[Opening MATERIAL TO PROCESS section]

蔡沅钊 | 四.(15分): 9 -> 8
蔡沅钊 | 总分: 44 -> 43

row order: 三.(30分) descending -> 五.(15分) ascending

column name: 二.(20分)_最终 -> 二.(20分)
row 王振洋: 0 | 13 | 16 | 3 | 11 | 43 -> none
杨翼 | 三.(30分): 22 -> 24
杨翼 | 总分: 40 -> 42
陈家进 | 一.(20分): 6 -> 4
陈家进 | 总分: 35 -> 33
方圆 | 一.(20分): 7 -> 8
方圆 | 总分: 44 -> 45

[Closing MATERIAL TO PROCESS section]
[Opening MATERIAL TO PROCESS section]

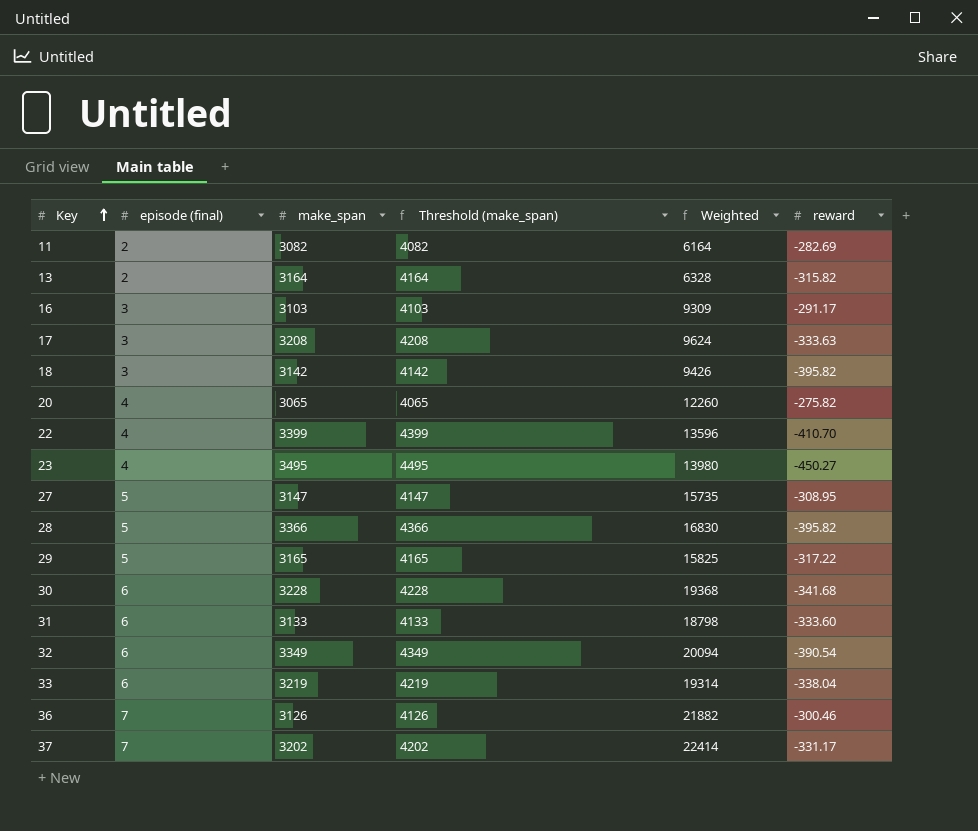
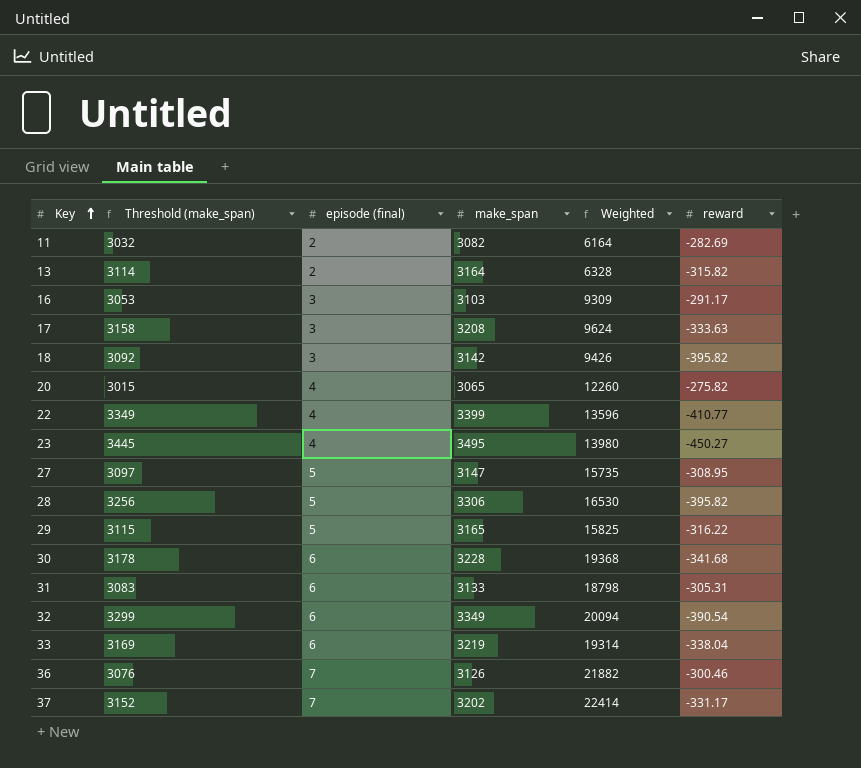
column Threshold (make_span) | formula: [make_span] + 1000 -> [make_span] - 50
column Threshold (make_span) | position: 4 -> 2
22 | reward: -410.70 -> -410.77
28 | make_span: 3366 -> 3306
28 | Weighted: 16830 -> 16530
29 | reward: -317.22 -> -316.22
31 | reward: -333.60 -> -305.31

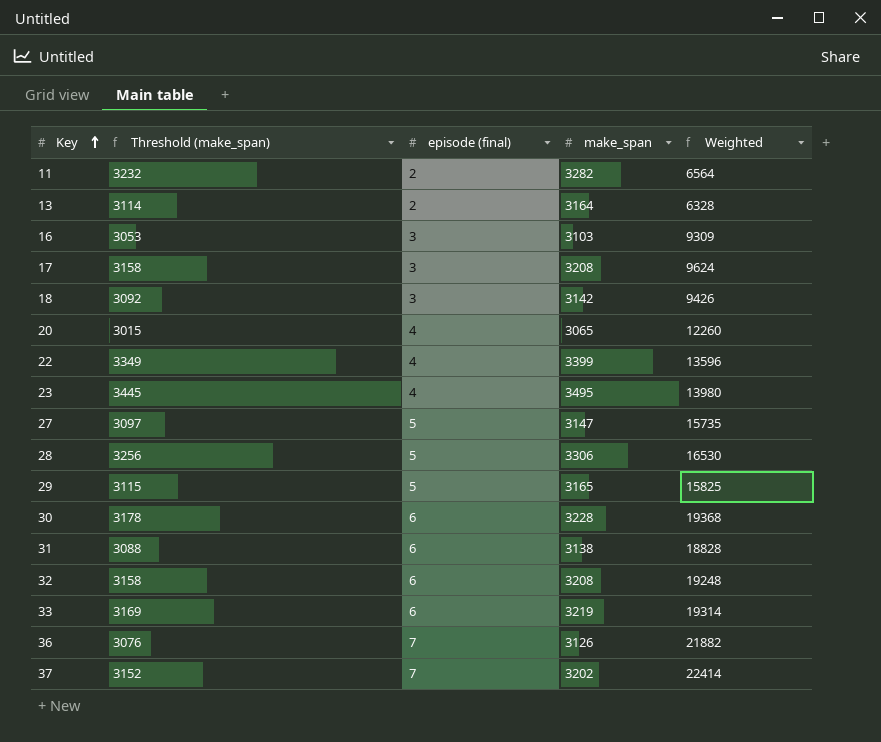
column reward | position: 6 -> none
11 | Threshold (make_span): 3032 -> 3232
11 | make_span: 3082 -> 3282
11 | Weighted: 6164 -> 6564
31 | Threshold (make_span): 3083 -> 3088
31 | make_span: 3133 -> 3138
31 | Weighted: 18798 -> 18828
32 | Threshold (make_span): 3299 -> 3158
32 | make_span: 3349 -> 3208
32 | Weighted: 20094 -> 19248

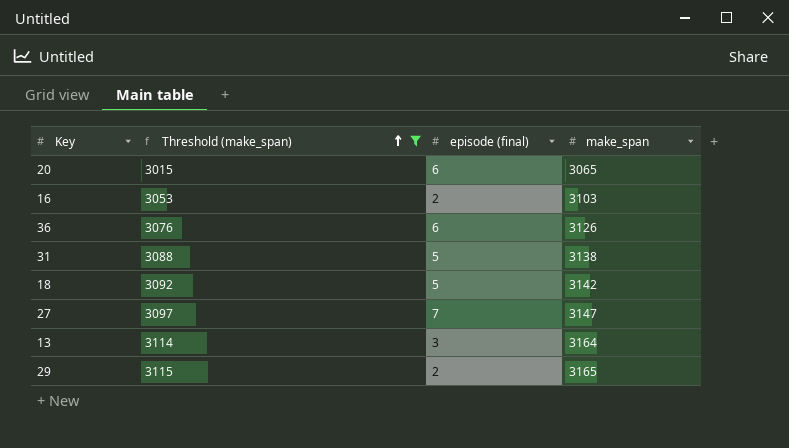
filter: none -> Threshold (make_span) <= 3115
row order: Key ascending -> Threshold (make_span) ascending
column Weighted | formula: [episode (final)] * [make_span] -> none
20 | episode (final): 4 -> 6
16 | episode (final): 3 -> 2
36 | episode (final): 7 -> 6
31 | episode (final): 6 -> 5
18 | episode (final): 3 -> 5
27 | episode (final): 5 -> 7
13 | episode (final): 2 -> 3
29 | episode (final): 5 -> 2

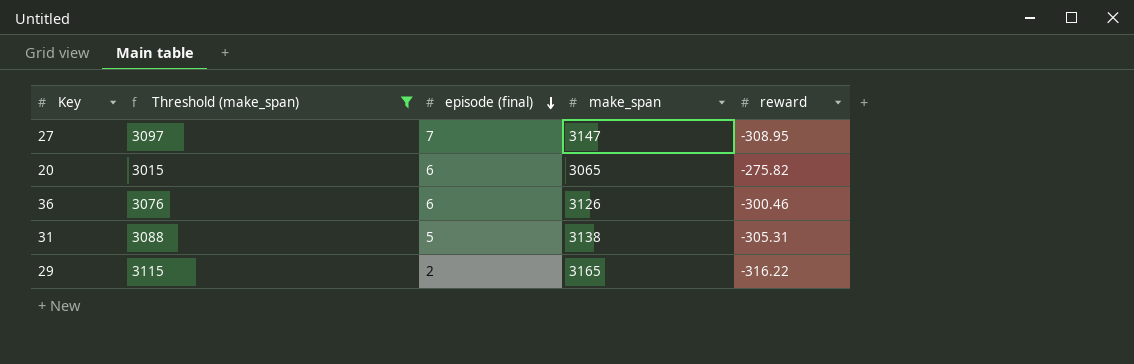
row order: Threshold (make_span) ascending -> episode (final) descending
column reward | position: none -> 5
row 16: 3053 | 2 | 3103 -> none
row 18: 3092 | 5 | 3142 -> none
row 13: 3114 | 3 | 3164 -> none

[Closing MATERIAL TO PROCESS section]

[YOUR OBJECTIVE]: Return all lines from the data that include the string "none".

[OUTPUT BELOW]:
row 王振洋: 0 | 13 | 16 | 3 | 11 | 43 -> none
column reward | position: 6 -> none
filter: none -> Threshold (make_span) <= 3115
column Weighted | formula: [episode (final)] * [make_span] -> none
column reward | position: none -> 5
row 16: 3053 | 2 | 3103 -> none
row 18: 3092 | 5 | 3142 -> none
row 13: 3114 | 3 | 3164 -> none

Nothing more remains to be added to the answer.